As well as reform of the UK data protection and ePrivacy regimes, we are also likely to see cyber security legislation introduced in 2025. The King's Speech suggested legislation would be tabled to bring the UK's cyber security regime to protect critical infrastructure more in line with EU's under its NIS2 Directive.
All this data requires processing power. The government has set out its intention to remove planning barriers to data centres as part of its digital infrastructure plans (which also cover 5G and gigabit broadband roll-out). It has also designated data centres as critical national infrastructure. On 14 October 2024, the government announced over £25bn of investment in UK data centres since it had taken office, including from Amazon Web Services, CyrusOne, ServiceNow, CloudHQ, CoreWeave and Blackstone. As changes to the planning laws take effect, we are likely to see investment continue and more UK data centres built, alongside efforts to curb associated environmental impacts.
Consumers will get enhanced protections
The DMCCA is likely to be brought into application over the course of the next two years. While some of the most heralded reforms around subscription models will not be introduced next year, others, for example in relation to fake online reviews, should be introduced in 2025.
Also on the agenda is action on late payments. And on 17 October 2024, the government announced a consultation on measures to regulate BNPL providers, including by introducing information requirements and giving consumers enhanced rights and protections. The previous government had consulted on the issue after the Woolard Review (in October 2021 and February 2023) however legislation was not introduced before the general election. Read more here.
The government will also continue to focus on the secondary ticketing market in 2025. On 13 November 2024, the CMA launched a project to consider how dynamic pricing is being used in different sectors across the economy and whether this brings commercial and consumer benefits or creates challenges for consumers and competition. This is separate from its investigation into the use of dynamic pricing for the sale of Oasis concert tickets but the information gathered under the project may inform the upcoming call for evidence on price transparency in the live events sector. We may well see legislation in this space in 2025.
We also expect to see gambling reforms in 2025. In April 2023, the then government published a White Paper setting out its plans to reform the Gambling Act, however, legislation failed to materialise. The current government has said it intends to reduce gambling-related harm by reforming gambling regulation and strengthening protections but it has not provided detail as to plans and timing although it has firmed up plans to introduce a statutory gambling levy and online slot stake limits.
There is even more legislation to come
A real trend of recent draft and final legislation has been to set out a framework of ambitions and leave the detail to be filled in or brought in under secondary legislation.

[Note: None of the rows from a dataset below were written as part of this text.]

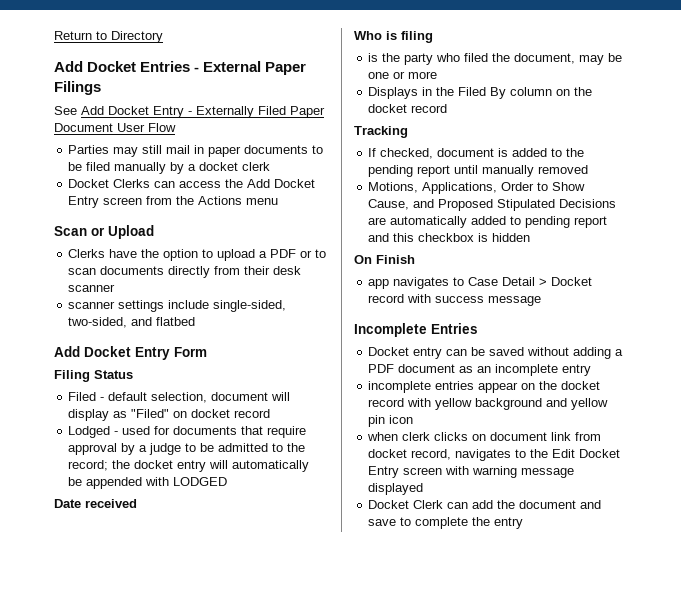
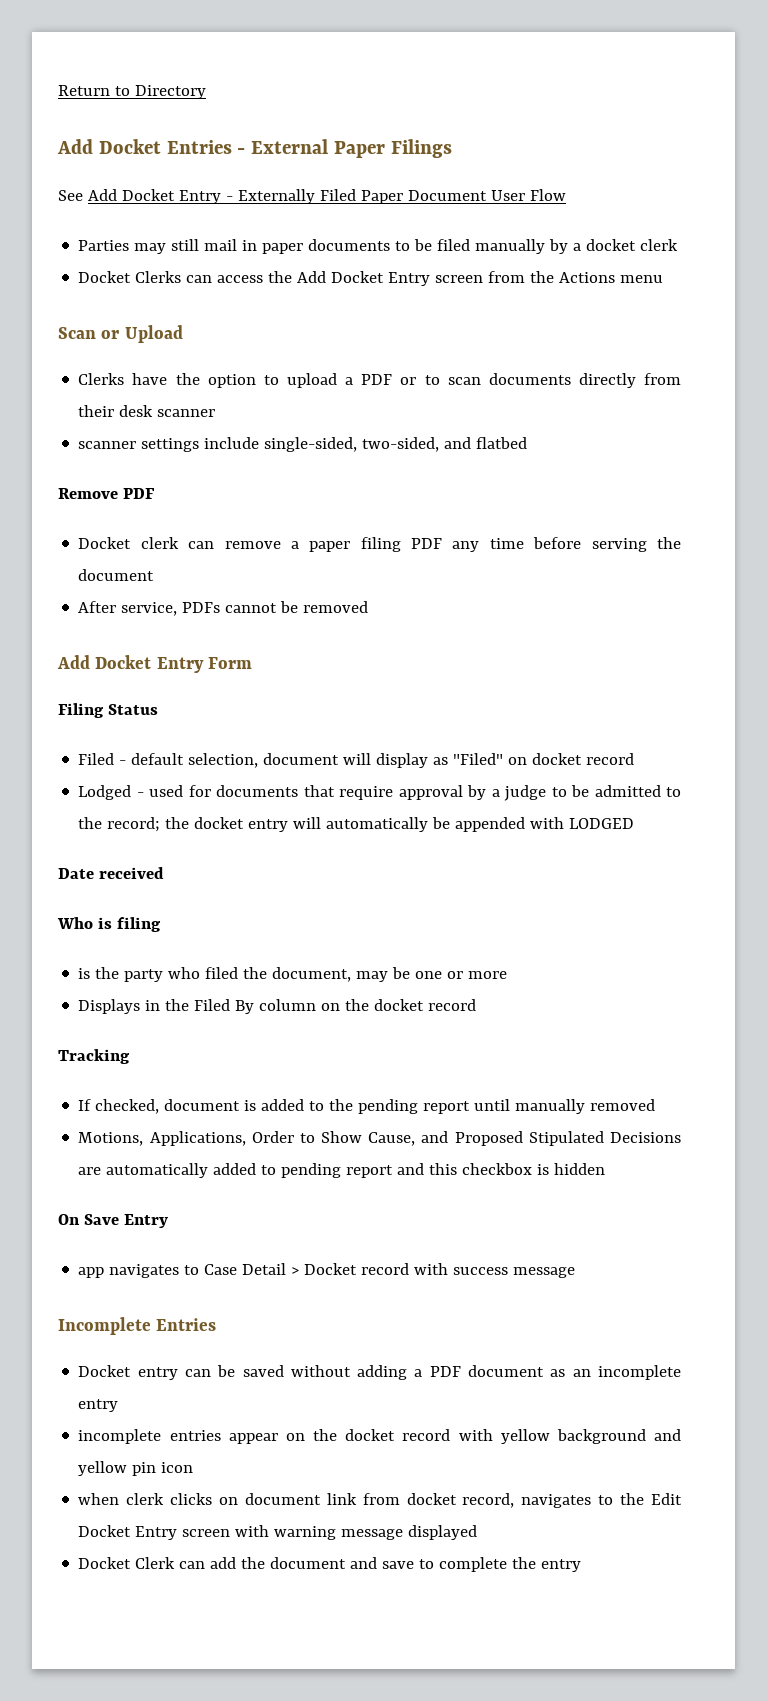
+ Remove PDF
+ Docket clerk can remove a paper filing PDF any time before serving the document
+ After service, PDFs cannot be removed
- On Finish
+ On Save Entry

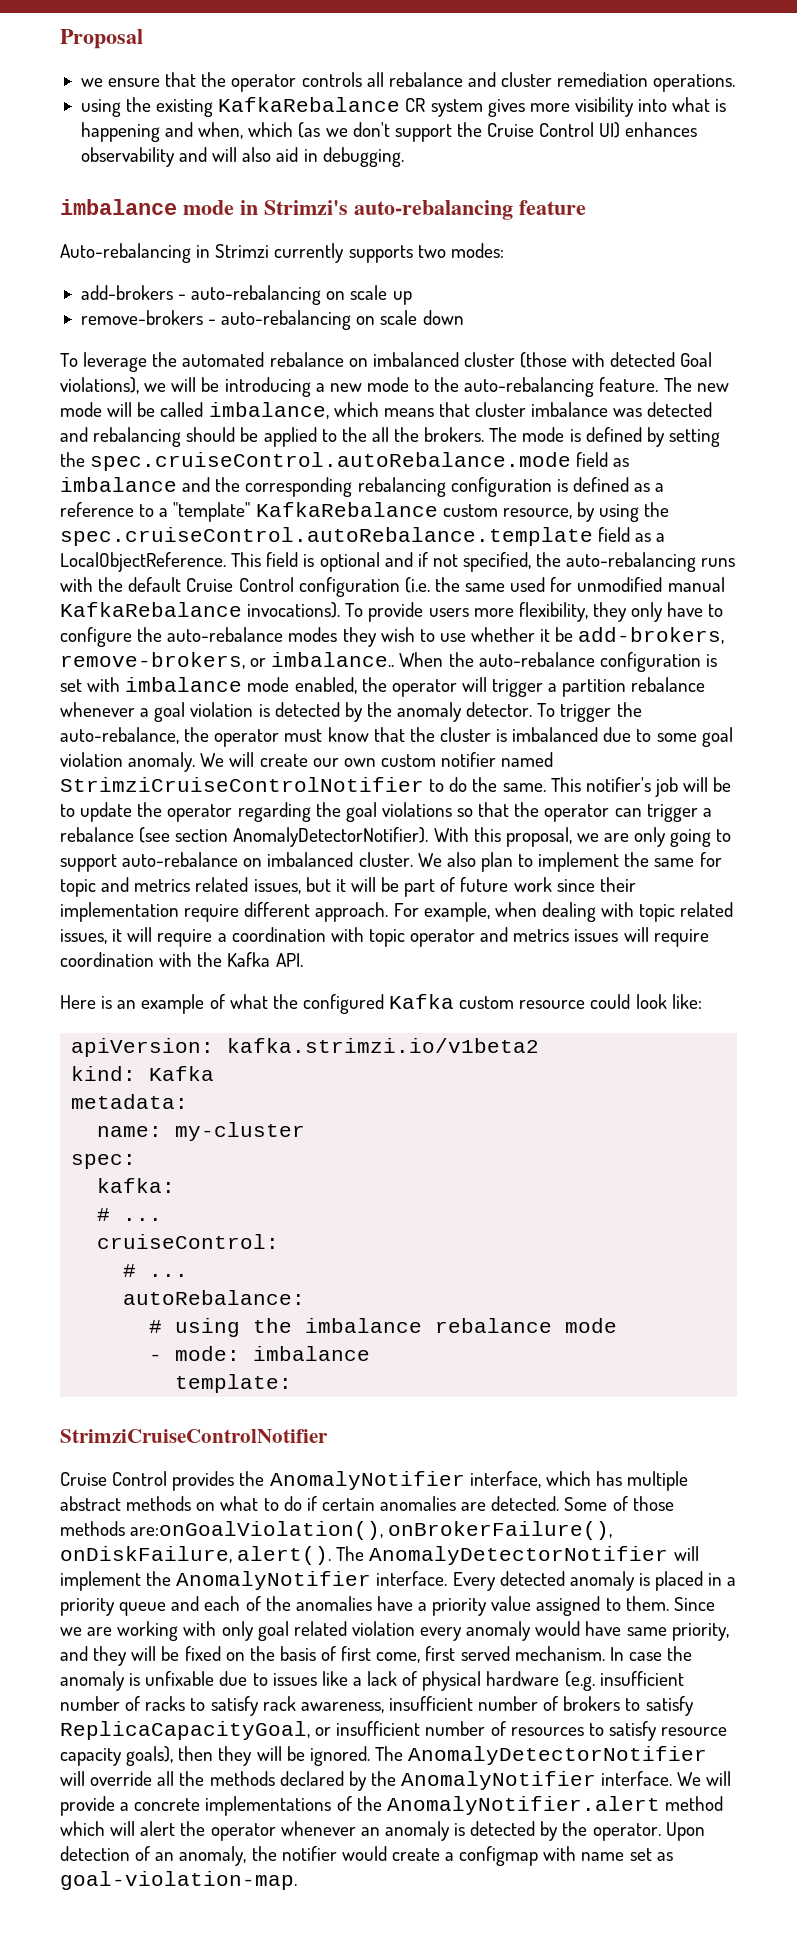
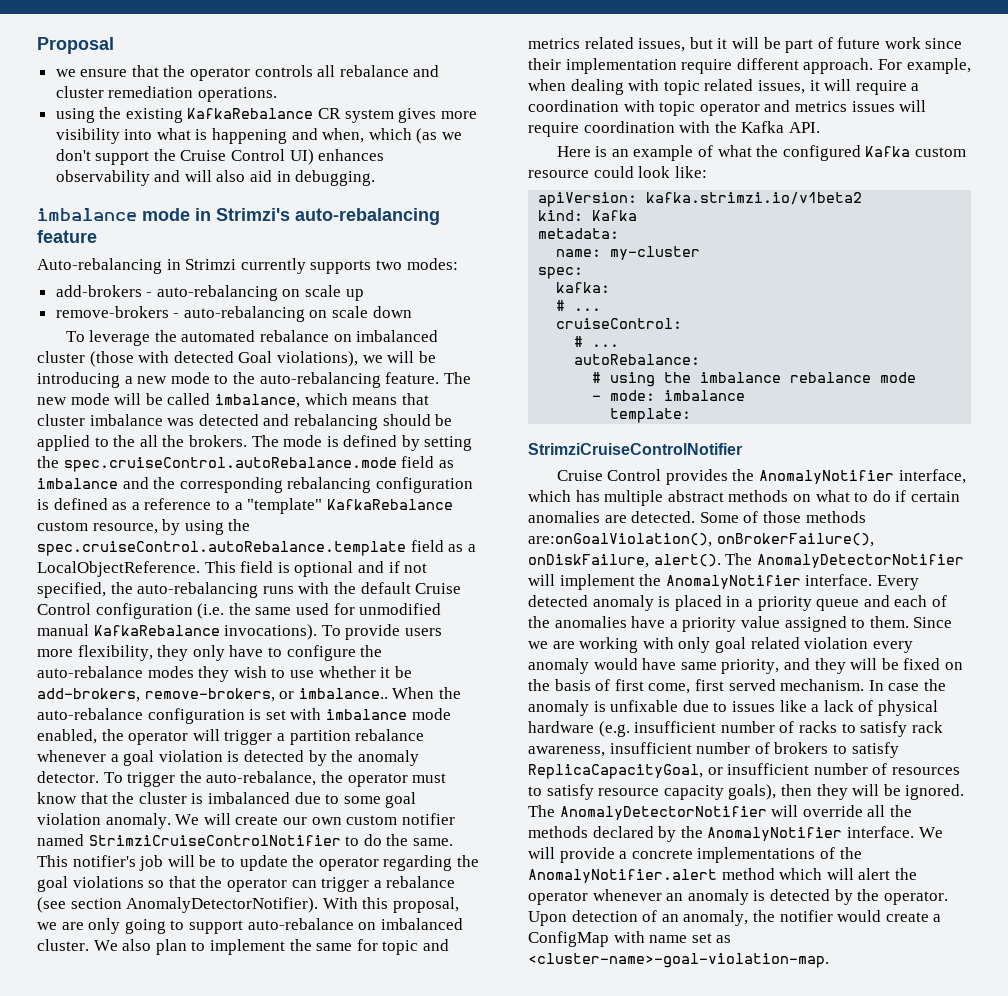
- Upon detection of an anomaly, the notifier would create a configmap with name set as goal-violation-map.
+ Upon detection of an anomaly, the notifier would create a ConfigMap with name set as <cluster-name>-goal-violation-map.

The OSA, the DMCCA, the Product and Metrology Bill and the DUA Bill, are prime examples of this approach. It's true that some of the issues covered in these laws are extremely complex, arguably too complex to be contained in a single statute, but this approach is problematic because it leaves businesses either not knowing whether or when they will be caught, or not knowing how they will need to comply if they are. The UK is not alone in this practice – see for example the EU AI Act – but it does make for a confusing landscape when trying to understand the law. What we can be sure of is that not only will new tech/regulatory legislation continue to come our way, but secondary legislation to fill out existing legislation will add to the load. Rest assured, we will be here to help.